For all Cinémathèque inquiries, contact Charles Coleman at 773.281.9075 or charles@facets.org
FACETS CINÉMATHÈQUE
February 2010
The Facets Cinémathèque is located at 1517 W. Fullerton Ave. in Chicago. For more information on films playing in the Cinémathèque, please call 773-281-4114. To order advance tickets online, visit the TicketWeb website by clicking here.
Chicago Theatrical Premiere
THE MAN FROM LONDON (A Londoni férfi)
NOMINATED
Golden Palm Cannes Film Fest
"Unsettling, sometimes absurd, sometimes stunning... an arresting nightmare" -Guardian UK
"Contains many moments of sublime cinematic choreography" -TimeOut London
"Bela Tarr mesmerizes... Thanks to the sinuous music by Mihaly Vig and entrancing cinematography of Fred Kelemen, this...is a rewarding experience" -Chicago Sun-Times
Recommended! "It's a film about looking and listening, with a suggestive minimalist soundtrack and ravishing black-and-white cinematography... Tarr's slow-as-molasses camera movements and endlessly protracted takes generate a trancelike sense of wonder" -Chicago Reader
Despite its troublesome and lengthy production history, Hungarian master auteur Béla Tarr's newest film, The Man From London, is another work of elegant despair.

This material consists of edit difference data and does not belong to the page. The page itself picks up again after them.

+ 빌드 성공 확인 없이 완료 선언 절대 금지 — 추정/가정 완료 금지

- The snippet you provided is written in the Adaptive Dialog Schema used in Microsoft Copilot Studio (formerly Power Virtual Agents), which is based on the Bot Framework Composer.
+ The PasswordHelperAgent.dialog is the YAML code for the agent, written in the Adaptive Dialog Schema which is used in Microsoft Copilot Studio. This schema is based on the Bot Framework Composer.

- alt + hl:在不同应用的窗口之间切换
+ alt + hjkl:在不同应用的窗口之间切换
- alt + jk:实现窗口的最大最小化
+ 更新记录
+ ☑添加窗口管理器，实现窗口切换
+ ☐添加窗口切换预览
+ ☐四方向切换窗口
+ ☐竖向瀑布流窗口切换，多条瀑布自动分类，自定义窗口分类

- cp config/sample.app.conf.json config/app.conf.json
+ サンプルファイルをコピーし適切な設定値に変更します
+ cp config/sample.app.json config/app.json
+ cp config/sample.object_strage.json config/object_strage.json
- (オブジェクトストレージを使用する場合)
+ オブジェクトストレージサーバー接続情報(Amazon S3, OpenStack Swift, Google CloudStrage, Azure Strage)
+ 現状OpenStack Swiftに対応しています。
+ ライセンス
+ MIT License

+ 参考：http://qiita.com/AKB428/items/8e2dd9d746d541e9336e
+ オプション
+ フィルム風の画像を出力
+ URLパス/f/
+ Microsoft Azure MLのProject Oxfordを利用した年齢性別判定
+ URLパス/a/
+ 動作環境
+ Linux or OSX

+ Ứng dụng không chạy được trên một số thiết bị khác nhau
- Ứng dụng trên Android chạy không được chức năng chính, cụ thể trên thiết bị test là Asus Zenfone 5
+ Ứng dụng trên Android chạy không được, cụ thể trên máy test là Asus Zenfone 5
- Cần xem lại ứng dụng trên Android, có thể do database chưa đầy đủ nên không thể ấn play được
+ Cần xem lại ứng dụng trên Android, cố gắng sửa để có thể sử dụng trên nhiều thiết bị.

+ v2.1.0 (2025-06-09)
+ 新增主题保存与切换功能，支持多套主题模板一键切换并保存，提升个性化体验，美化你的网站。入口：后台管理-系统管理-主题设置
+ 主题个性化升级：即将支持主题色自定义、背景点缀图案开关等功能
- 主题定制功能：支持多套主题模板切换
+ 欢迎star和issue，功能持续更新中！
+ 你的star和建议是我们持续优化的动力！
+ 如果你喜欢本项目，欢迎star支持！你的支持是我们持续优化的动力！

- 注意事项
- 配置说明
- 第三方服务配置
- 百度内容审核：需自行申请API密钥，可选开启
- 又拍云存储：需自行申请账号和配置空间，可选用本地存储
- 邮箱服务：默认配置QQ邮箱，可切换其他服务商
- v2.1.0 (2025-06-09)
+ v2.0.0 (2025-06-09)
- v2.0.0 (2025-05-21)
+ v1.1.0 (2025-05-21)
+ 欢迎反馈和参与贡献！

He enters the world of film noir in this adaptation of a Belgium crime novel by Georges Simenon, which explores what happens when one night Maloin (Miroslav Krobot) really believes that his ship has come in. He is a night shift signal controller at a seaport who witnesses the disposal of a suitcase of stolen money, and decides to retrieve it. Will he be able to get away with the crime? The plot tightens as the "man from London" plays his hand and a police inspector is determined to solve this mystery with dogged pursuit. There really is not much more to the story than that, but the director's use of off-screen space, of elegant tracking shots and also his ability to use performers less for how they perform than how he chooses to shoot them, gives the film its hypnotic power. Tarr (Sátántangó, Werckmeister Harmonies) once again works his magic at a glacial pace that devastatingly plunges the audience into bleak emotional despair, while forensically examining the human desires of greed and unrealistic hope while building an epic of poetic miserablism. With Tilda Swinton.
Directed by Béla Tarr, France/Germany/Hungary, 2007, 35mm, 135 mins. In French with English subtitles.